[Stored items]
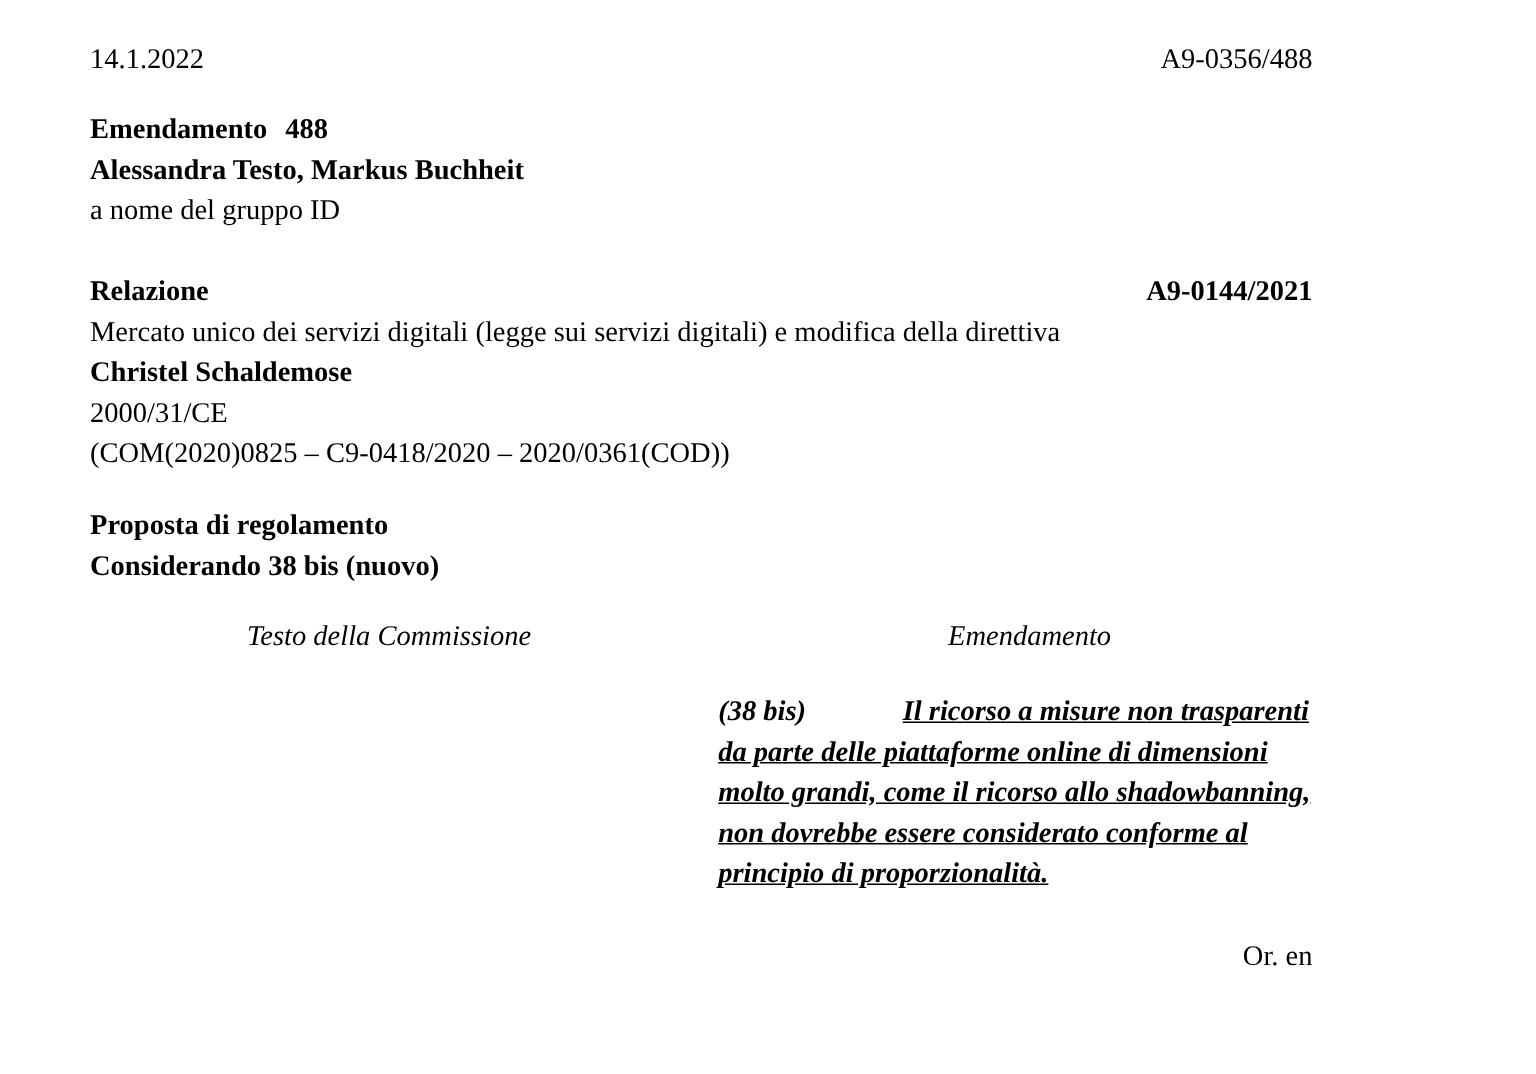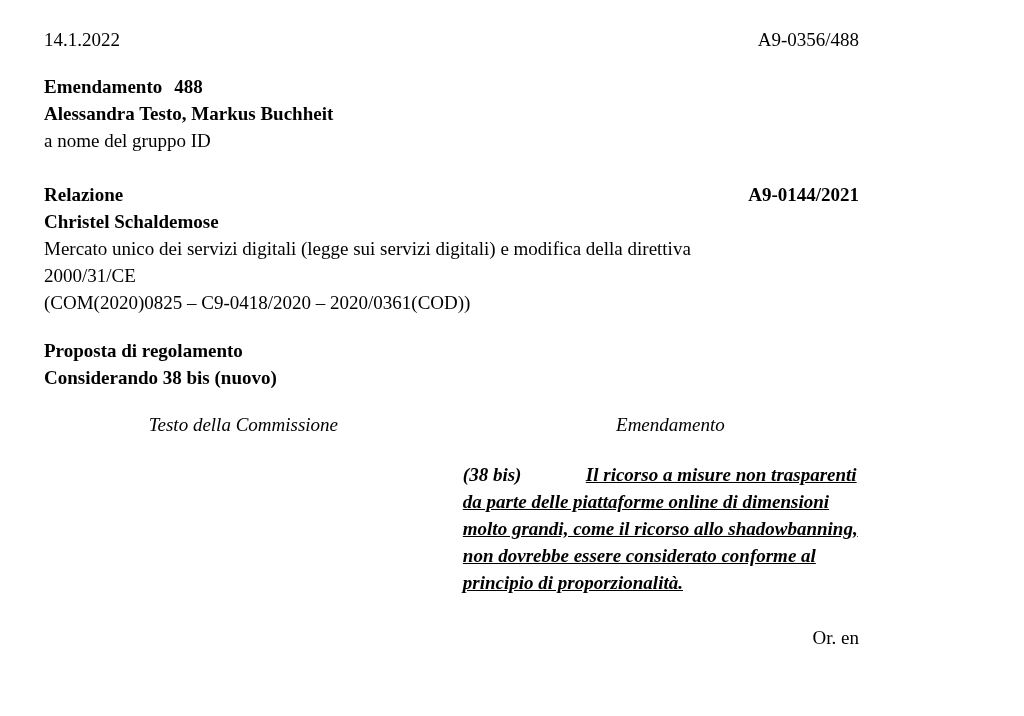--- a/index.html
+++ b/index.html
@@ -15,6 +15,7 @@
     width: 968px;
     height: 716px;
     padding: 26px 109px 0 44px;
+    margin-left: 16px;
   }
   .line { font-size: 19px; line-height: 27px; }
   .bold { font-weight: bold; }

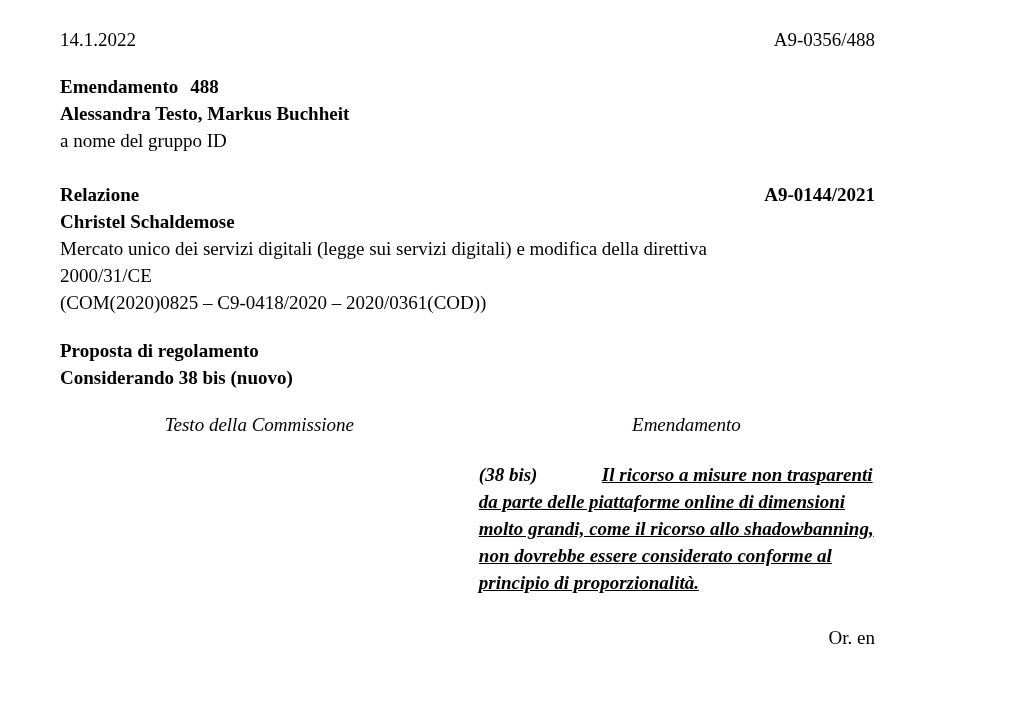--- a/index.html
+++ b/index.html
@@ -79,8 +79,8 @@
       <span class="bold">Relazione</span>
       <span class="bold">A9-0144/2021</span>
     </div>
+    <div class="line">Mercato unico dei servizi digitali (legge sui servizi digitali) e modifica della direttiva</div>
     <div class="line bold">Christel Schaldemose</div>
-    <div class="line">Mercato unico dei servizi digitali (legge sui servizi digitali) e modifica della direttiva</div>
     <div class="line">2000/31/CE</div>
     <div class="line">(COM(2020)0825 – C9-0418/2020 – 2020/0361(COD))</div>
   </div>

### WHAT NEEDS TO BE DONE:
Each of the entries above must be copied exactly, but the pictures stay out.

### YOUR RESPONSE:
--- a/index.html
+++ b/index.html
@@ -15,6 +15,7 @@
     width: 968px;
     height: 716px;
     padding: 26px 109px 0 44px;
+    margin-left: 16px;
   }
   .line { font-size: 19px; line-height: 27px; }
   .bold { font-weight: bold; }

--- a/index.html
+++ b/index.html
@@ -79,8 +79,8 @@
       <span class="bold">Relazione</span>
       <span class="bold">A9-0144/2021</span>
     </div>
+    <div class="line">Mercato unico dei servizi digitali (legge sui servizi digitali) e modifica della direttiva</div>
     <div class="line bold">Christel Schaldemose</div>
-    <div class="line">Mercato unico dei servizi digitali (legge sui servizi digitali) e modifica della direttiva</div>
     <div class="line">2000/31/CE</div>
     <div class="line">(COM(2020)0825 – C9-0418/2020 – 2020/0361(COD))</div>
   </div>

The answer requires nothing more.